We use a basic flat fee structure – meaning the retainer fee that we put in the contract is an all-inclusive fee. If the case takes 10 hours or 100 hours to handle, to the point that you are satisfied with the outcome, the fee remains the same. The fee includes every pretrial defense available in your case until a dismissal, a trial, or a plea. Most cases do not go to trial. However, if we decide to go to trial, there is a per-day trial fee multiplied by the amount of days we expect the trial to last.
Ancillary Costs There are no nickel and diming charges such as copies, postage, etc. The only costs outside of the retainer fee is for professional services to outside vendors such as process servers, court reporters, private investigators, and expert witnesses for trial (like doctors, lab experts, etc). These costs are invoiced directly to you by the providers. Additionally, if any court costs or fines are ordered, the client would pay those directly to the court.
We are happy to provide the option of a payment plan to our clients. There is no additional fee to enter into a payment plan. Half the retainer must be paid as an initial deposit and a monthly or weekly payment arrangement can be made depending on our client’s case and personal situation.
We accept all credit cards, checks, and cash. We can be retained with a credit card over the phone or via email.
Tourists or Out of County Residents
If you are not a resident of Hillsborough County, we can be retained conveniently via an electronic signature through our Docusign software. Payment can also be made via email by credit card. We regularly handle cases for clients who were here for business or tourism and have already left town. We can usually resolve these cases without you ever having to return to Hillsborough County.
How Much Will It Cost?
Every case is different and every law firm is different. The fee will be based on an approximation of the amount of time that will be spent in the case- which means the numerous moving parts of every case (the judge, division, prosecutor, amount of witnesses, amount of discovery, etc) become relevant. For example, we could have two clients charged with almost exactly similar DUI cases in front of two different judges- but since Judge A’s typical court room day lasts 4 hours and judge B’s typical court room day lasts 1 hour, the fees will be different.
As a practical matter and reference point, in many cases, our fees are significantly higher compared to a typical market rate in Tampa, commensurate with the expertise and service level of our firm.

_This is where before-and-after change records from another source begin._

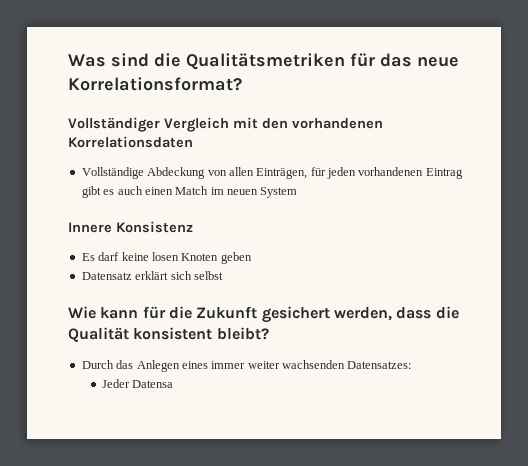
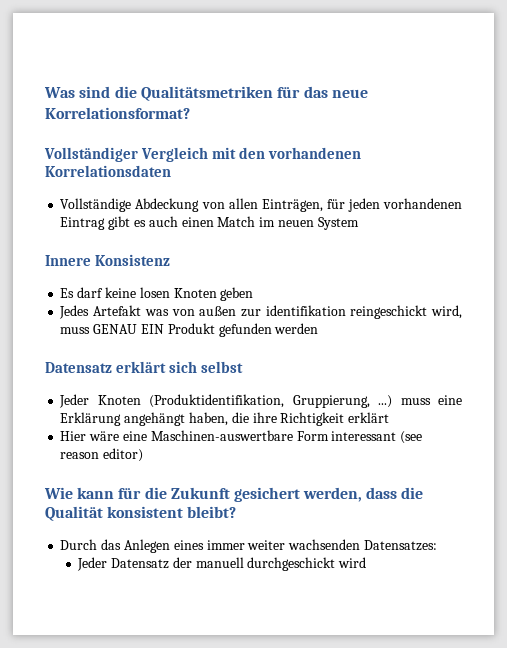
+ Jedes Artefakt was von außen zur identifikation reingeschickt wird, muss GENAU EIN Produkt gefunden werden
  Datensatz erklärt sich selbst
+ Jeder Knoten (Produktidentifikation, Gruppierung, ...) muss eine Erklärung angehängt haben, die ihre Richtigkeit erklärt
+ Hier wäre eine Maschinen-auswertbare Form interessant (see reason editor)
- Jeder Datensa
+ Jeder Datensatz der manuell durchgeschickt wird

What Kind of Guarantees Do You Make?
We make two guarantees and two guarantees only:
We are your lawyer and will be available for you for any reason or question or concern, no matter how big or small. If you call, text, or email us, we will return your contact within 24 hours at the latest.
We guarantee that we will always tell you the truth, no matter how good or bad. There are no certainties in the legal world, but as an experienced litigator with a personal, detailed familiarity with the judges and prosecutors and cops in Tampa and Hillsborough County, you can have the confidence that our assessments, expectations, and predictions will be reliable. Our advice and counsel will not be designed to give you false hope or to scare you into paying more fees.
We also ask our clients to give Mr. Vasigh three guarantees in return:
- One- Tell your attorney the truth
- Two- Follow his advice, and
- Three- Honor the payment arrangement (if applicable).
If Mr. Vasigh breaks his promise to you, you can fire him. But, if you break your promise to him, he can fire you.
Why Did You Decline to Take My Case?
Just the same way that every potential new client who we speak to is interviewing us to do a job, we are interviewing them back. We are sometimes asked why we decline to represent people even when they have the money to pay for our services.
It’s a fair question that we asked Mr. Vasigh to answer himself.
“Why do I say no to potential clients sometimes? Many times I’m just literally too busy and don’t have the time needed to give 100% of my effort. Every client that’s ever hired me knows I go all out all the time. If I don’t have the bandwidth for a case, I’ll refer it to a colleague I trust.”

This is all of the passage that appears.